Conde Nast’s Wired is the latest big consumer title to achieve an important digital milestone: The tech brand announced that digital sales accounted for half of total ad revenue in the just-completed fourth quarter. For the year, digital ads comprised 45% of total ad sales, AdAge reported.

And while 90% of those digital revenues came from the Wired website, VP/Publisher Howard Mittman said Wired’s  online strategy has evolved well beyond display media and "outdated CPC measurements" to include “rich and multi-faceted digital media recommendations that help to create strong connections with our ad partners.” 

“Our diversity is our strength,” Mittman said via email, citing a cross-platform sales strategy that encompasses the web, print, tablet and an emerging conference business. “It’s a very powerful combination, one that allows Wired to tell stories across a multitude of distribution channels and optimize the consumer and advertiser experience based on what works and doesn't work inside a given medium.”

Mittman attributes the success to “a hundred small shifts” rather than one or two high-margin programs. “It’s not one whiz-bang innovation that people are glomming onto, but instead all of our products are more refined, easier to execute and proven,” he said. 

A place for paid content?

Diversity of offerings is a critical piece of any digital publishing strategy. Atlantic Media, which has leveraged its “digital-first” strategy into three years of profitable growth, is now exploring paid content as a way to further diversify digital revenues.

Scott Havens, president of The Atlantic, told Forbes that a metered model, while not imminent, is “definitely part of the mix,” even though he expects digital to account for 70% of total ad revenue in 2013. “The conditions are right for experimentation,” he said.

The conditions should always be ripe for experimentation – because that’s the only way to innovate and grow in such a dynamic business environment.
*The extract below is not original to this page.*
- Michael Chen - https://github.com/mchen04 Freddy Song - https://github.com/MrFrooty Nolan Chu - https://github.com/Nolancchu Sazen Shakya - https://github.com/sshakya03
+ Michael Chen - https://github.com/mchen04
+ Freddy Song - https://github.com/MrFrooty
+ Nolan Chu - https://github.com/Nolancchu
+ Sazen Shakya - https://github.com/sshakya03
Andrew Sullivan understands this. And Hearst Magazines President David Carey stressed the need for fresh thinking in his annual state-of-the-business memo sent to staff last week.

“Our consumer marketing colleagues are collectively rethinking how we bring our titles to market by striking new partnerships with retailers—as they cast aside the ‘same old way’ of doing business—and building world-class digital marketing capabilities,” Carey wrote.

Experimentation and a willingness to embrace new ways of doing business doesn’t mean publishers have to settle for cobbling together a bunch of low-margin programs. Mittman and Havens both object to any characterizations of their digital businesses as stacking “digital dimes” to counter diminishing print dollars.

“That’s not reflective of our current mindset when it comes to digital,” said Mittman. “To imply that suggests that 50% of our revenue stream isn't a significant contributor to our bottom line. I can assure you that this is not the case.” 

In an email, Havens said The Atlantic has managed to avoid the downward pressure on CPMs and build a profitable digital business by focusing on four key areas:

  1. “We brought in talented individuals to run our various platforms – print, digital, events, sales, marketing, technology – and we instructed them not to worry about protecting our legacy businesses. In doing so, we freed them to innovate and build towards the future, which has led to diversified revenue and product mix.
  2. “We made a strategic decision many years ago to move away from selling ‘boxes and banners’ and evolve ourselves into ‘strategic consultants’ for our marketing partners focused offering custom, content-driven, ROI-proven, ideas and solutions.  This helped us avoid the commoditization of the digital ad market and depressed CPMs.
  3. “We continuously roll out new advertising opportunities, such as native advertising units and cross-platform advertising packages, as well as buzzy editorial products that our audience reads (and shares) such as TheAtlanticWire, TheAtlanticCities, and our tablet app.
  4. “We invest a lot of time, money, and effort cultivating and engaging a hard-to-reach influential, educated and affluent audience across multiple platforms … and importantly, did not allow third parties to represent our brand in the marketplace (e.g., ad networks/exchanges).

Good lessons for any premium publisher looking to build, and sustain, a profitable digital business.